◆ **ACTION ITEM**
Reproduce the top of the data verbatim, through and including the line that contains "Verset andrea for her eau de parfum 15".

╭─ SUPPLIED DATA

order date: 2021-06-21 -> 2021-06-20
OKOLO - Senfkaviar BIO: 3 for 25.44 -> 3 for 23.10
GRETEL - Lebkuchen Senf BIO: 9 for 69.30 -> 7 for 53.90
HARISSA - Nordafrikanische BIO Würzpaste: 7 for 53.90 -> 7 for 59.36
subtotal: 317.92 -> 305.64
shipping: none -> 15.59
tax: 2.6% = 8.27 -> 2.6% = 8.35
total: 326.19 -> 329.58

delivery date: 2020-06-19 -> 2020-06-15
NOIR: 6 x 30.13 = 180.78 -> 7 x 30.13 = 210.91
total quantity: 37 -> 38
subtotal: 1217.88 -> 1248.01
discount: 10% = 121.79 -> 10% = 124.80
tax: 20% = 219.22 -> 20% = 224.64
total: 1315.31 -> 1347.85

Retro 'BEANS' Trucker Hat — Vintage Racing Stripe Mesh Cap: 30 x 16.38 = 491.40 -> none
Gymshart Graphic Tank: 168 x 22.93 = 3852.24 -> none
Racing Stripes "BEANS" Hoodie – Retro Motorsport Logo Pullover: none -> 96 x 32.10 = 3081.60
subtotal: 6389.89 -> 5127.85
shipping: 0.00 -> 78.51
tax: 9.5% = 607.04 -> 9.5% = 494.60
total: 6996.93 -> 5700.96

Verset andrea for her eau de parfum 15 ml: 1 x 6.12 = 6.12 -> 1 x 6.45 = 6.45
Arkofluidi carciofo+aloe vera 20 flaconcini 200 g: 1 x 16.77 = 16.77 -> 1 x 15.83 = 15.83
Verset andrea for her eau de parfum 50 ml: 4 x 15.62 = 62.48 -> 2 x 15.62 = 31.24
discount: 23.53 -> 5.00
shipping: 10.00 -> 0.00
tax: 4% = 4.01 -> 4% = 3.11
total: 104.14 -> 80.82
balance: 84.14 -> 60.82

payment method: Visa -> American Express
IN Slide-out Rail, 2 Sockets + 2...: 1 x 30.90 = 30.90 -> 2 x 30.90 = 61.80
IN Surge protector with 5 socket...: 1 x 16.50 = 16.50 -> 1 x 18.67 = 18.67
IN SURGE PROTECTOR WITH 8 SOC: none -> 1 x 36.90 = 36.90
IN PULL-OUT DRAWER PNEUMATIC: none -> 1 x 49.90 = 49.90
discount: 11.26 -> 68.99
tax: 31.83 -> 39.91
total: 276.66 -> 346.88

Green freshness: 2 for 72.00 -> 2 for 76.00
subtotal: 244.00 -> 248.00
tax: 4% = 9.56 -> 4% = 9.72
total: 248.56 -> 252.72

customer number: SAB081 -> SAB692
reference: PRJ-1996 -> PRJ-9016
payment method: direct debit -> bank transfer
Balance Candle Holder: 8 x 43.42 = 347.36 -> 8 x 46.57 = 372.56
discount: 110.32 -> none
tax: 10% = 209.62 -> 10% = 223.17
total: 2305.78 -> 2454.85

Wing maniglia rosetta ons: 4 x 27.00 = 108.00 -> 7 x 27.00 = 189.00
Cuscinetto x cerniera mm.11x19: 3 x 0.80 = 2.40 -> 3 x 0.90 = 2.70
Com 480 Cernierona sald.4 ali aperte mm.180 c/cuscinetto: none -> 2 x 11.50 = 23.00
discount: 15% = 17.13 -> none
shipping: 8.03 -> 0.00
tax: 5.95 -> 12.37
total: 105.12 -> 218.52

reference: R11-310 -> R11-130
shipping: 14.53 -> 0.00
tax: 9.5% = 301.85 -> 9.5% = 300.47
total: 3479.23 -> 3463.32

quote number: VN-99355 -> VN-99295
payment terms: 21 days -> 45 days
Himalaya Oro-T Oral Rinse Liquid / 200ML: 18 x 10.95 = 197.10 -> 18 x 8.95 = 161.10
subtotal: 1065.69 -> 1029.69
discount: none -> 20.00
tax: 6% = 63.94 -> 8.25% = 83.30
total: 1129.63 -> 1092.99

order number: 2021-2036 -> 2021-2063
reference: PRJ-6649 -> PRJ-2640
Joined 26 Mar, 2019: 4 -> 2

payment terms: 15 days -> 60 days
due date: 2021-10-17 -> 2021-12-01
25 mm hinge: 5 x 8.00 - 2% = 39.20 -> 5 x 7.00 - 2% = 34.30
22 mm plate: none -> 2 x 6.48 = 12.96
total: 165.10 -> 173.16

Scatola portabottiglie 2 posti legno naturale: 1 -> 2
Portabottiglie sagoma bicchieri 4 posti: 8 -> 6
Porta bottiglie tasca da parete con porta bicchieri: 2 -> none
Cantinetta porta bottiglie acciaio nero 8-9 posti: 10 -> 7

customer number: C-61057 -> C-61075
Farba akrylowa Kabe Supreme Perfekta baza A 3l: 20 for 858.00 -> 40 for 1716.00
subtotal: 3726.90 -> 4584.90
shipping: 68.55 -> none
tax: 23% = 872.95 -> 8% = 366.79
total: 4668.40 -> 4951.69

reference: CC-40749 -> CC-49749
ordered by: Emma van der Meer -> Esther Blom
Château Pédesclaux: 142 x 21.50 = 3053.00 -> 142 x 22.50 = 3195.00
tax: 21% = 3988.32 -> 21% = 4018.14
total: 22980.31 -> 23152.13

╰─

◆ **WORKED SOLUTION**
order date: 2021-06-21 -> 2021-06-20
OKOLO - Senfkaviar BIO: 3 for 25.44 -> 3 for 23.10
GRETEL - Lebkuchen Senf BIO: 9 for 69.30 -> 7 for 53.90
HARISSA - Nordafrikanische BIO Würzpaste: 7 for 53.90 -> 7 for 59.36
subtotal: 317.92 -> 305.64
shipping: none -> 15.59
tax: 2.6% = 8.27 -> 2.6% = 8.35
total: 326.19 -> 329.58

delivery date: 2020-06-19 -> 2020-06-15
NOIR: 6 x 30.13 = 180.78 -> 7 x 30.13 = 210.91
total quantity: 37 -> 38
subtotal: 1217.88 -> 1248.01
discount: 10% = 121.79 -> 10% = 124.80
tax: 20% = 219.22 -> 20% = 224.64
total: 1315.31 -> 1347.85

Retro 'BEANS' Trucker Hat — Vintage Racing Stripe Mesh Cap: 30 x 16.38 = 491.40 -> none
Gymshart Graphic Tank: 168 x 22.93 = 3852.24 -> none
Racing Stripes "BEANS" Hoodie – Retro Motorsport Logo Pullover: none -> 96 x 32.10 = 3081.60
subtotal: 6389.89 -> 5127.85
shipping: 0.00 -> 78.51
tax: 9.5% = 607.04 -> 9.5% = 494.60
total: 6996.93 -> 5700.96

Verset andrea for her eau de parfum 15 ml: 1 x 6.12 = 6.12 -> 1 x 6.45 = 6.45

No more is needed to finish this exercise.